- _WHAT THE TASK REQUIRES_
From the line below that contains "- Client must" to the line that contains "ineligible for reimbursement.", repeat every line exactly, both ends included, and nothing else.

[PROVIDED INFORMATION — start]

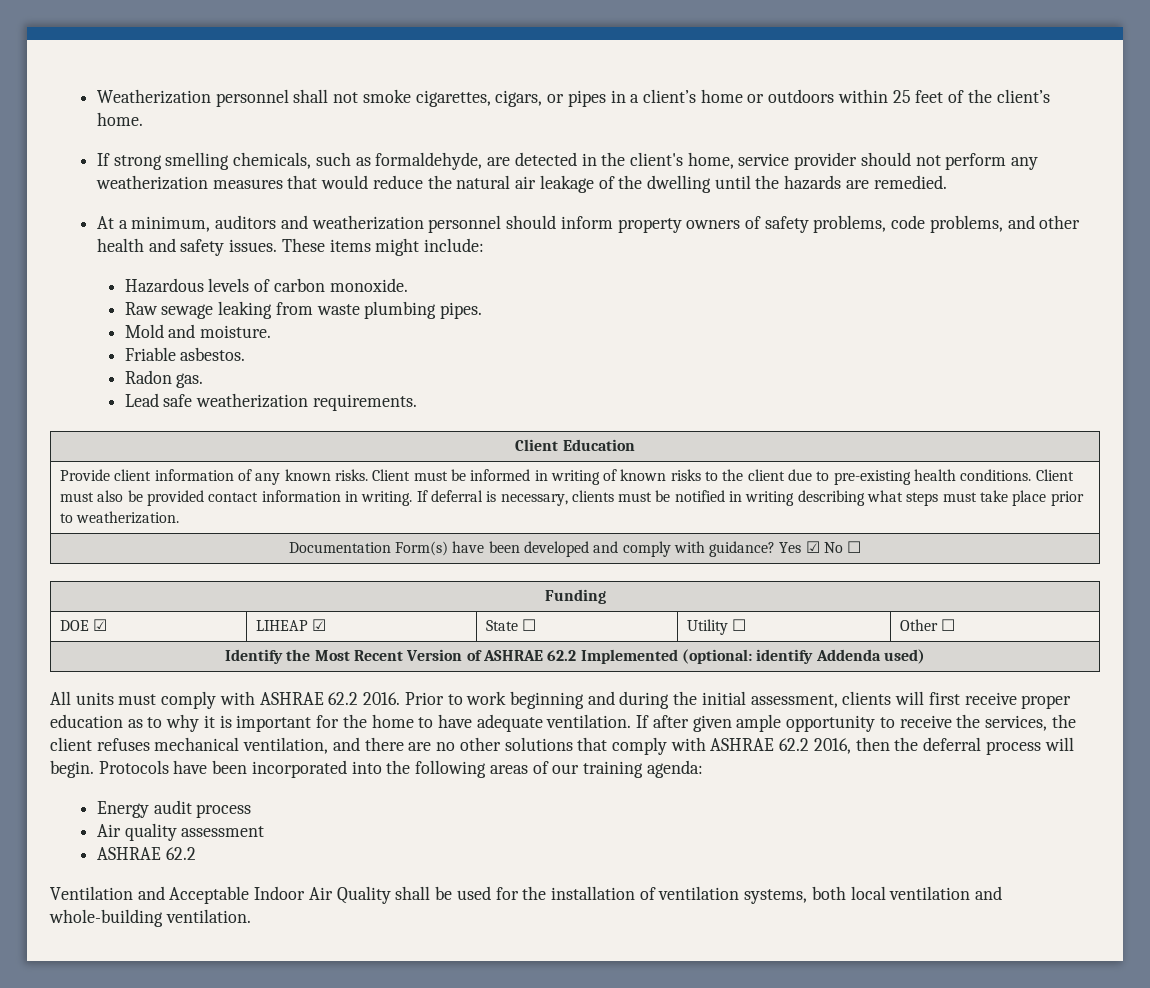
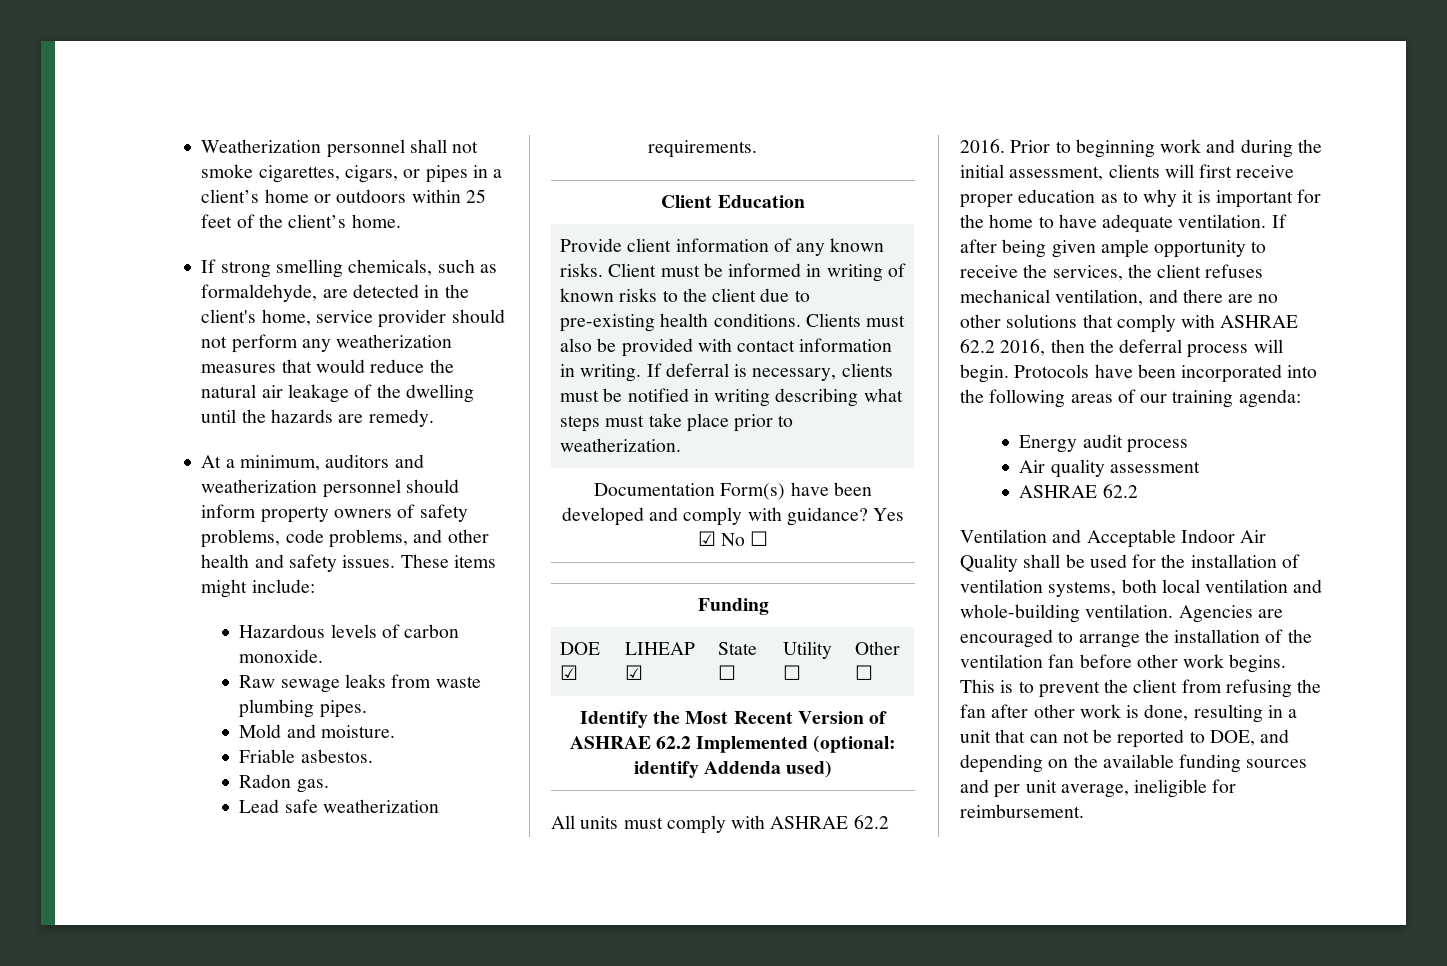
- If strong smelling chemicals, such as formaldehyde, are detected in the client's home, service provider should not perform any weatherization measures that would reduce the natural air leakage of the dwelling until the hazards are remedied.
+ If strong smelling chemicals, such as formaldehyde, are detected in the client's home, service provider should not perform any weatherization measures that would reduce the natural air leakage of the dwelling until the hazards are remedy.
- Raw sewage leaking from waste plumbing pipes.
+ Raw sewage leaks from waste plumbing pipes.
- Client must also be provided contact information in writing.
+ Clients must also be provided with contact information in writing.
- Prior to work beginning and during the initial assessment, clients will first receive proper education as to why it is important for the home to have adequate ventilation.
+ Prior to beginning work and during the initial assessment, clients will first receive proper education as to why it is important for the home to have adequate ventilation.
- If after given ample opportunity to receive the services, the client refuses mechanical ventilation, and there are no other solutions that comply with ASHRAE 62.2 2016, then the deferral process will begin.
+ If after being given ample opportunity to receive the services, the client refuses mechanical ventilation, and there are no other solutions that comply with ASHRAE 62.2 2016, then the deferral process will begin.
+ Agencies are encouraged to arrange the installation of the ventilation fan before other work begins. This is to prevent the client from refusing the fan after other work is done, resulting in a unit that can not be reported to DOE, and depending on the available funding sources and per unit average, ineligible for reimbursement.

[PROVIDED INFORMATION — finish]
[PROVIDED INFORMATION — start]

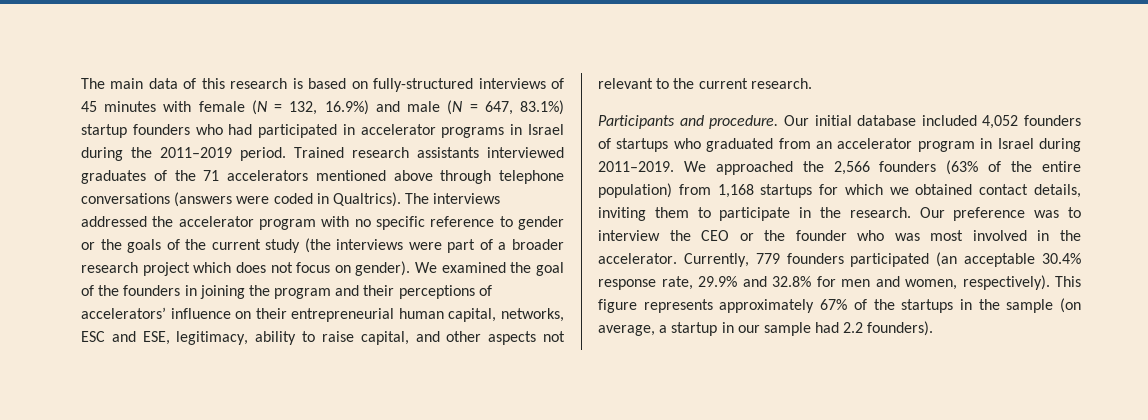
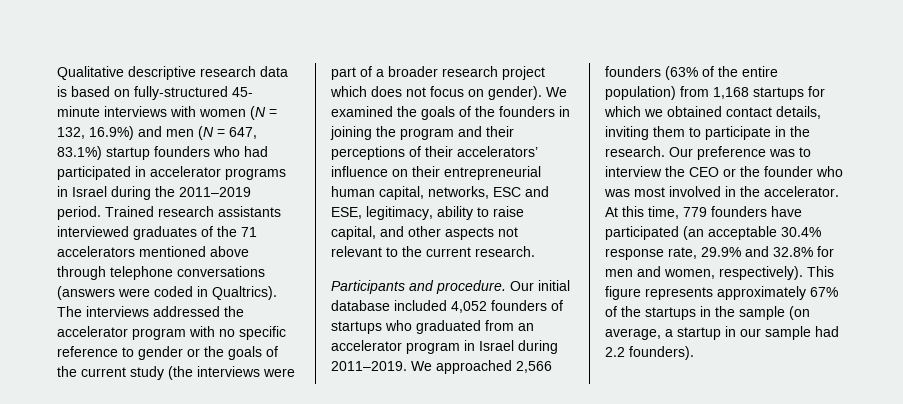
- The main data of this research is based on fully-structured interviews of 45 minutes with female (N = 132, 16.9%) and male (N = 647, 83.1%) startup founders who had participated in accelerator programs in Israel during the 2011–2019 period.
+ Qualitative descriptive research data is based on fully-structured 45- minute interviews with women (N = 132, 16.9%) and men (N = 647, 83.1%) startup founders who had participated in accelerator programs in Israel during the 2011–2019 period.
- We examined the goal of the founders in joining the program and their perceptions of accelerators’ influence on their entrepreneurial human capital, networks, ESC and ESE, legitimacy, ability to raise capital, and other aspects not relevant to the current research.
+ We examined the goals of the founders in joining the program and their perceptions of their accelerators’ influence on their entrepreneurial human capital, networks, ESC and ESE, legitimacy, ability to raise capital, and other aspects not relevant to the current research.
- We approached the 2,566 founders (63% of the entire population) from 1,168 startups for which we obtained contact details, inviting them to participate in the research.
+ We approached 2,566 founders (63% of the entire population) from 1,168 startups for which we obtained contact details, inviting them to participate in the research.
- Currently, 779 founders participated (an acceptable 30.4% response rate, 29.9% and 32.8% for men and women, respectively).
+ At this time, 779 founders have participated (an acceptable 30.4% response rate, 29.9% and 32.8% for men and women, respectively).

[PROVIDED INFORMATION — finish]

- _OUTPUT OF THE EXERCISE_
- Client must also be provided contact information in writing.
+ Clients must also be provided with contact information in writing.
- Prior to work beginning and during the initial assessment, clients will first receive proper education as to why it is important for the home to have adequate ventilation.
+ Prior to beginning work and during the initial assessment, clients will first receive proper education as to why it is important for the home to have adequate ventilation.
- If after given ample opportunity to receive the services, the client refuses mechanical ventilation, and there are no other solutions that comply with ASHRAE 62.2 2016, then the deferral process will begin.
+ If after being given ample opportunity to receive the services, the client refuses mechanical ventilation, and there are no other solutions that comply with ASHRAE 62.2 2016, then the deferral process will begin.
+ Agencies are encouraged to arrange the installation of the ventilation fan before other work begins. This is to prevent the client from refusing the fan after other work is done, resulting in a unit that can not be reported to DOE, and depending on the available funding sources and per unit average, ineligible for reimbursement.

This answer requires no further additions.